Les avocat·es du collectif, Raphaël Kempf et Ainoha Pascual, annoncent aussitôt leur intention de saisir le Conseil d’État pour contester la décision (notre article). La requête en référé pour obtenir la suspension en urgence de la dissolution a finalement été déposée le 28 juillet devant la plus haute juridiction administrative française.
11 août 2023
Première victoire pour les Soulèvements de la Terre : le Conseil d’État décide de suspendre leur dissolution (notre article). «Les éléments apportés par le ministre de l’intérieur et des outre-mer pour justifier la légalité du décret de dissolution des Soulèvements de la Terre n’apparaissent pas suffisants», écrivent les juges des référés, qui considèrent «qu’il existe un doute sérieux quant à la qualification de provocation à des agissements violents à l’encontre des personnes et des biens retenue par le décret». «C’est un camouflet pour Gérald Darmanin et Emmanuel Macron», s’est félicité Raphaël Kempf, avocat des SLT sur BFMTV. L’audience avait eu lieu le 8 août en présence des différentes parties (Vert y était). La décision de suspendre l’exécution du décret de dissolution est provisoire, dans l’attente du jugement de l’affaire «au fond» pour évaluer son annulation.
27 octobre
La deuxième audience est prévue au Conseil d’État ce vendredi après-midi, à 14h. Elle se déroulera devant la section du contentieux, une des formations les plus solennelles du Conseil d’État – signe de l’importance toute particulière qu’il porte à ce recours. Le rapporteur public va présenter ses conclusions aux 15 juges présent·es, dont le délibéré n’est pas attendu avant au moins une semaine. Il semblerait que le rapporteur public se prononcera en faveur de la dissolution, à rebours de la décision établie par les juges en août.

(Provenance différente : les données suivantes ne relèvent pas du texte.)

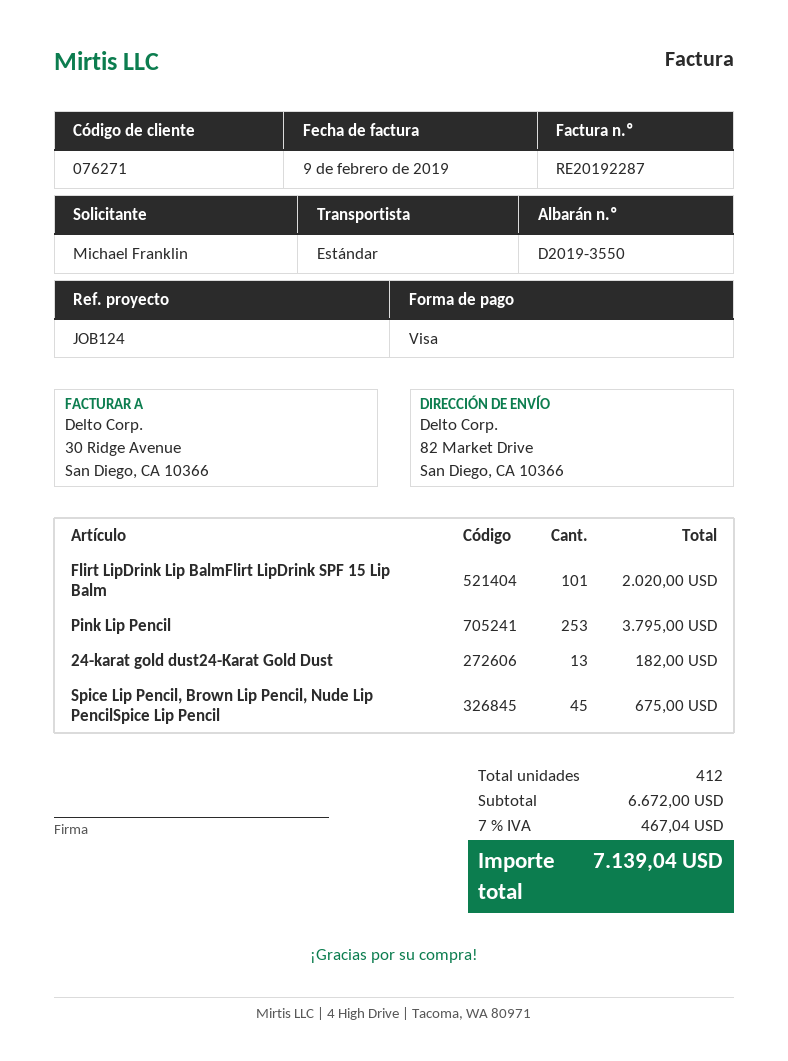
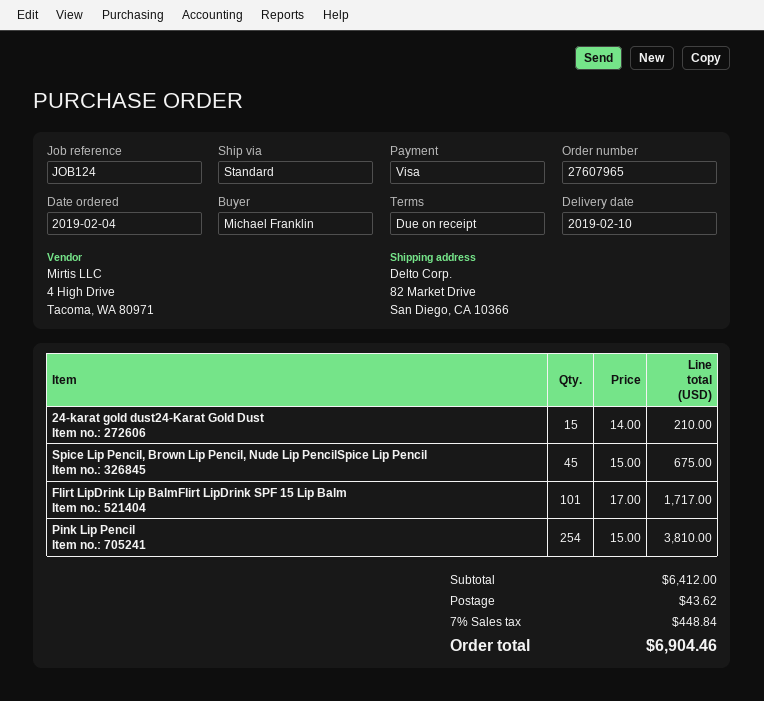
Flirt LipDrink Lip BalmFlirt LipDrink SPF 15 Lip Balm: 101 for 2020.00 -> 101 for 1717.00
Pink Lip Pencil: 253 for 3795.00 -> 254 for 3810.00
24-karat gold dust24-Karat Gold Dust: 13 for 182.00 -> 15 for 210.00
subtotal: 6672.00 -> 6412.00
shipping: none -> 43.62
tax: 7% = 467.04 -> 7% = 448.84
total: 7139.04 -> 6904.46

On dit souvent que l’avis du rapporteur public est généralement suivi par le Conseil d’État dans sa décision finale, mais ce n’est pas toujours le cas. Il convient de rester très prudent·e sur la suite de ce recours, d’autant qu’il s’agit d’un sujet de droit assez nouveau et particulièrement sensible puisqu’il touche à la liberté d’association. Les Soulèvements ont d’ores et déjà appelé à un rassemblement de soutien dès midi devant le Conseil d’État, à Paris.